- **Problem**
Search the records for the word "Mono" and pick out every line that has it.

Front-end code change data:
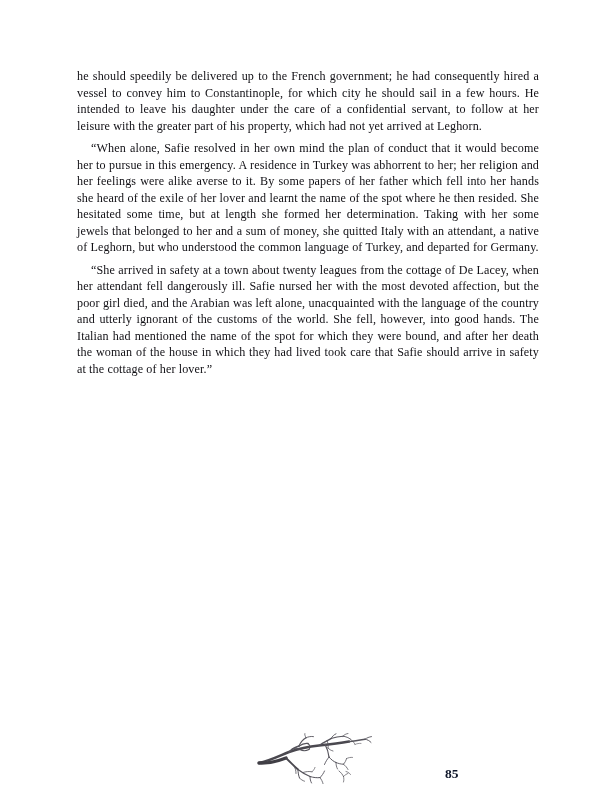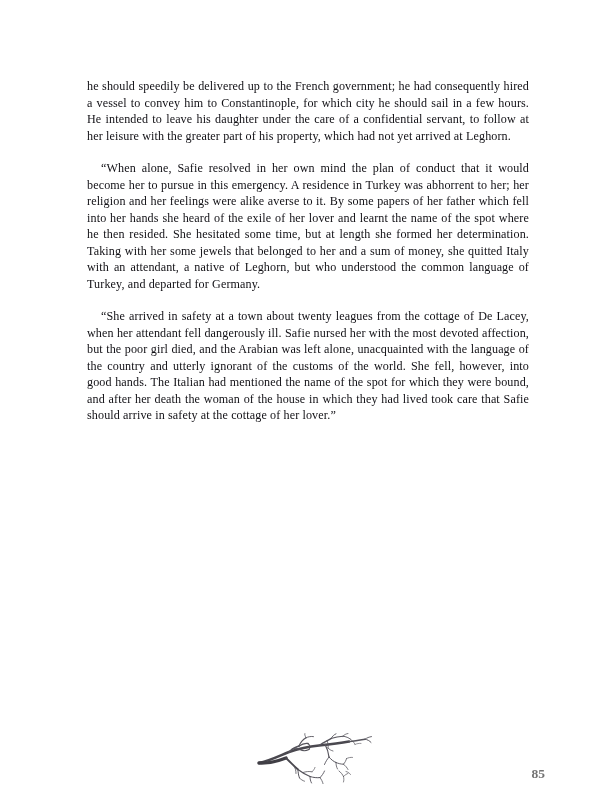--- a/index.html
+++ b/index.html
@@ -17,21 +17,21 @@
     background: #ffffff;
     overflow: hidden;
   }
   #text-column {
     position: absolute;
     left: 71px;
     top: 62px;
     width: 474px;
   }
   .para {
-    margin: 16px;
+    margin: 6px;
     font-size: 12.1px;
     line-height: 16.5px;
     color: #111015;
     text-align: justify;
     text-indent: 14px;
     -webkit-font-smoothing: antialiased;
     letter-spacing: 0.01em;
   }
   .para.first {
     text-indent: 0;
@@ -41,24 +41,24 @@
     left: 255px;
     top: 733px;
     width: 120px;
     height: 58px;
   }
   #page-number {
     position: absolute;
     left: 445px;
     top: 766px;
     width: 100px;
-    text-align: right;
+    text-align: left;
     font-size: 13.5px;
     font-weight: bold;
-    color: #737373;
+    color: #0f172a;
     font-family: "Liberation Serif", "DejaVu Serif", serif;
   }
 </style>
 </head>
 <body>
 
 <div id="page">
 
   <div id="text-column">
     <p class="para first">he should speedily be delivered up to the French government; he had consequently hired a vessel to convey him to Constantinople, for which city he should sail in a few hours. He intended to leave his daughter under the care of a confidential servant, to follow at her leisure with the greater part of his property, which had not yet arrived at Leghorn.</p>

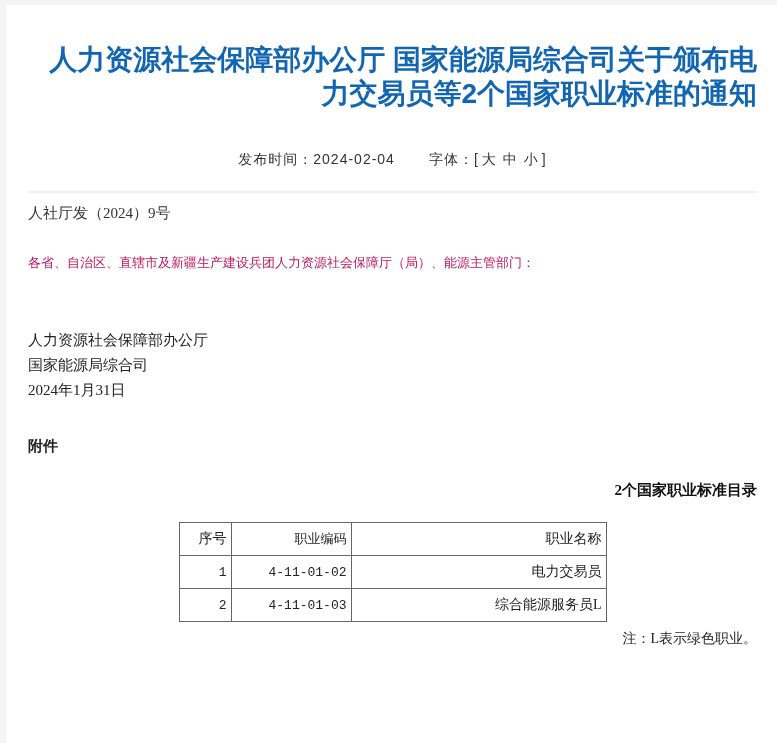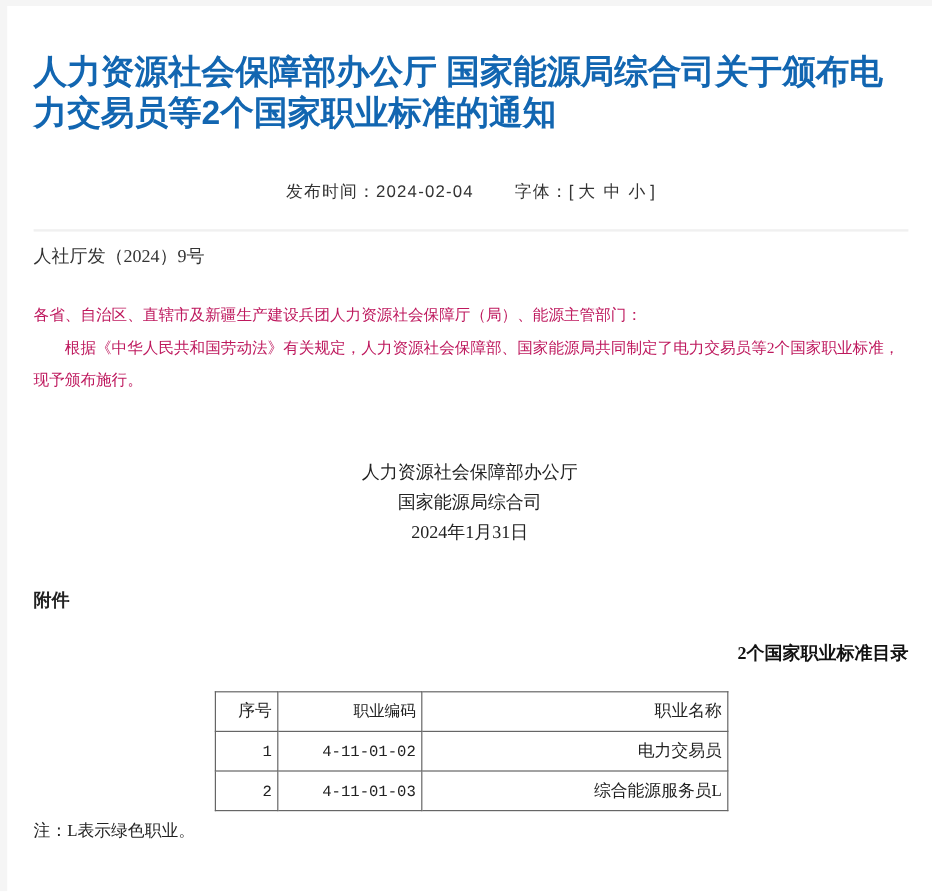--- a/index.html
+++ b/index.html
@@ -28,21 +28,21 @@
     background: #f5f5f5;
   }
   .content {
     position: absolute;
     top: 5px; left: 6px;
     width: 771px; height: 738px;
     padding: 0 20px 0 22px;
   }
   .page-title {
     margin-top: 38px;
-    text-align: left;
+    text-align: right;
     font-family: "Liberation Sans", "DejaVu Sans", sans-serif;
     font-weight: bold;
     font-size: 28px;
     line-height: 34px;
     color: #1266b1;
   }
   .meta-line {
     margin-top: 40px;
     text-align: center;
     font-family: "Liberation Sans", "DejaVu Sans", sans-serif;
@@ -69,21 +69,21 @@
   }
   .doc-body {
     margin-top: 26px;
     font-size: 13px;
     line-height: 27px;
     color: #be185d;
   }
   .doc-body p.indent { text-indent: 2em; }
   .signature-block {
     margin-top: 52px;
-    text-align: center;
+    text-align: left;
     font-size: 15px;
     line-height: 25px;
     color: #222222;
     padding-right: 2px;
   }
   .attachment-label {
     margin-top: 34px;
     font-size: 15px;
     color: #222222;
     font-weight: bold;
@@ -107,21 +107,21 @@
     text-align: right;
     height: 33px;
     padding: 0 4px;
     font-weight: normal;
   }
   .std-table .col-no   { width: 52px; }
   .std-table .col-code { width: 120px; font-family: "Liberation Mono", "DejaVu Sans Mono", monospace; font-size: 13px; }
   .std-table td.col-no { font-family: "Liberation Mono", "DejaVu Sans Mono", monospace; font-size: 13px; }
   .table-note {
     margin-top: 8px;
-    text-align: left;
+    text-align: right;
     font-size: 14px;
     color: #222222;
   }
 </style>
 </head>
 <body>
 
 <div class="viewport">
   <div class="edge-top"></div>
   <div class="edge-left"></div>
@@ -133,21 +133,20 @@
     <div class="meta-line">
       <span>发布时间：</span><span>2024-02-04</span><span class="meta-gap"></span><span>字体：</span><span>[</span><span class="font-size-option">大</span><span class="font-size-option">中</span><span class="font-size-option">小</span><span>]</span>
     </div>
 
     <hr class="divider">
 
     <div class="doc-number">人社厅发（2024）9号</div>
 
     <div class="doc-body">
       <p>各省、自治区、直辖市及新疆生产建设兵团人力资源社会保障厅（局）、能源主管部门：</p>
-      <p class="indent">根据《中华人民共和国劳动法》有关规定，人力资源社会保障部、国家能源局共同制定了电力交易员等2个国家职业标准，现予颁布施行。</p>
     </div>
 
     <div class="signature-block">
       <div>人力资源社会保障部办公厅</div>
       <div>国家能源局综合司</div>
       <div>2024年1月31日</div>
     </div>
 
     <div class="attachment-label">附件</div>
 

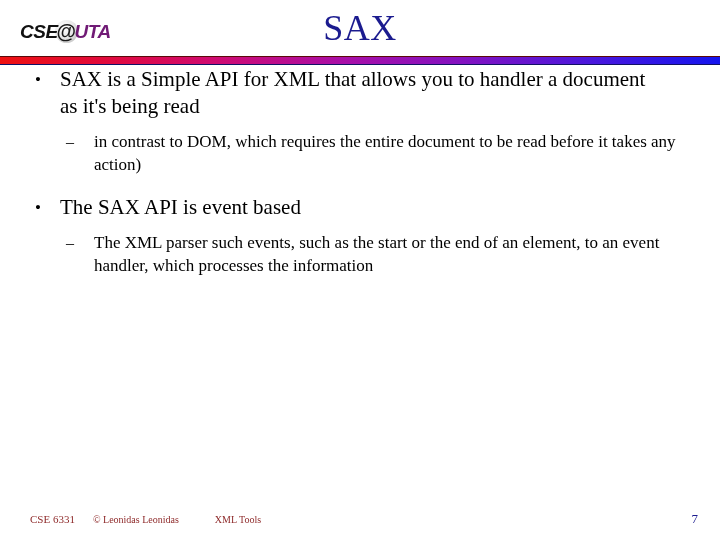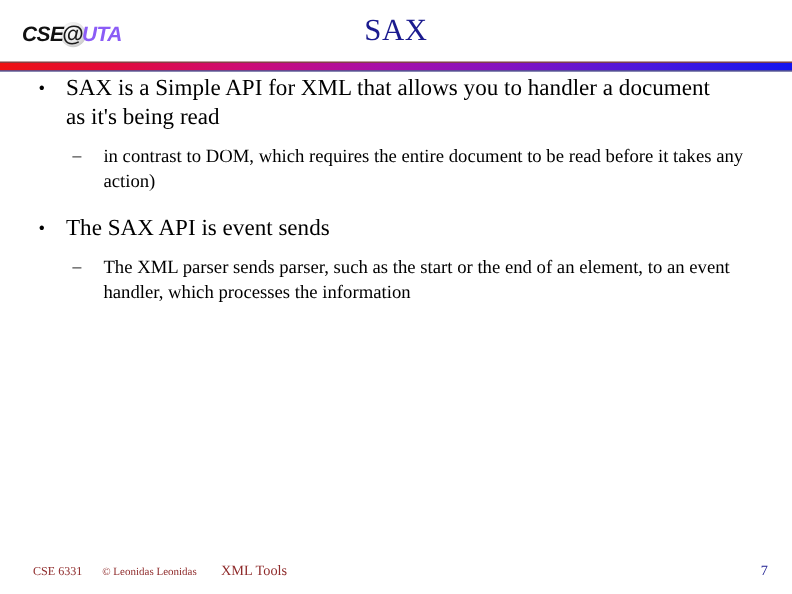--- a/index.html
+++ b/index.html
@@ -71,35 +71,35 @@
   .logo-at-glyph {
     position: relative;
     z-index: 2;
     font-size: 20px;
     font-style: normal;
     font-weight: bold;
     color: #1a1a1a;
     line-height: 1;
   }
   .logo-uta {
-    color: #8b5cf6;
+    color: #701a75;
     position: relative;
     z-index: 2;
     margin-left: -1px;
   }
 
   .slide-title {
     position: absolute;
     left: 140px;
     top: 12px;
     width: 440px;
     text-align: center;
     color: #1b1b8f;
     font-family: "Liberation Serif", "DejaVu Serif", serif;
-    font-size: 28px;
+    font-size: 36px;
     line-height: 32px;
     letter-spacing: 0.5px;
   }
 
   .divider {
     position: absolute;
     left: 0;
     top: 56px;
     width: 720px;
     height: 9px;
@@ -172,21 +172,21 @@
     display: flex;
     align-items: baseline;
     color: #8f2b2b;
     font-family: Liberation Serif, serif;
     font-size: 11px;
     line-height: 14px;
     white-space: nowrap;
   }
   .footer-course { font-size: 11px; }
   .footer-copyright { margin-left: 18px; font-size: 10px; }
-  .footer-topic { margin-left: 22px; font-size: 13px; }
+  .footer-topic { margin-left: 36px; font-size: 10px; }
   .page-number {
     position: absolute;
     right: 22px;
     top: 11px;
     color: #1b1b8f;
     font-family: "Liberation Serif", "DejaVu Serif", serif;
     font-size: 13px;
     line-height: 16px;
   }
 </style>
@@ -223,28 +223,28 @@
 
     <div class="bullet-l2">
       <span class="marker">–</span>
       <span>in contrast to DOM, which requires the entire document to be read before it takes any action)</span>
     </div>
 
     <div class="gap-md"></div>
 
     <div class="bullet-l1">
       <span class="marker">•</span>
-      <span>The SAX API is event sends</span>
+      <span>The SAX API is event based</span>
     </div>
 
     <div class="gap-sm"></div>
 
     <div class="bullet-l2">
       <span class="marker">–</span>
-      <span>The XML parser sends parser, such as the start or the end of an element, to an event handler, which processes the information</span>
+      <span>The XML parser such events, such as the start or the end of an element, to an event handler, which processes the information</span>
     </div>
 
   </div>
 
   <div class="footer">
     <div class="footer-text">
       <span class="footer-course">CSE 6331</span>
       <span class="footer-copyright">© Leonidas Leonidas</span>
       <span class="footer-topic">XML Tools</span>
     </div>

- **Task solution**
   .std-table .col-code { width: 120px; font-family: "Liberation Mono", "DejaVu Sans Mono", monospace; font-size: 13px; }
   .std-table td.col-no { font-family: "Liberation Mono", "DejaVu Sans Mono", monospace; font-size: 13px; }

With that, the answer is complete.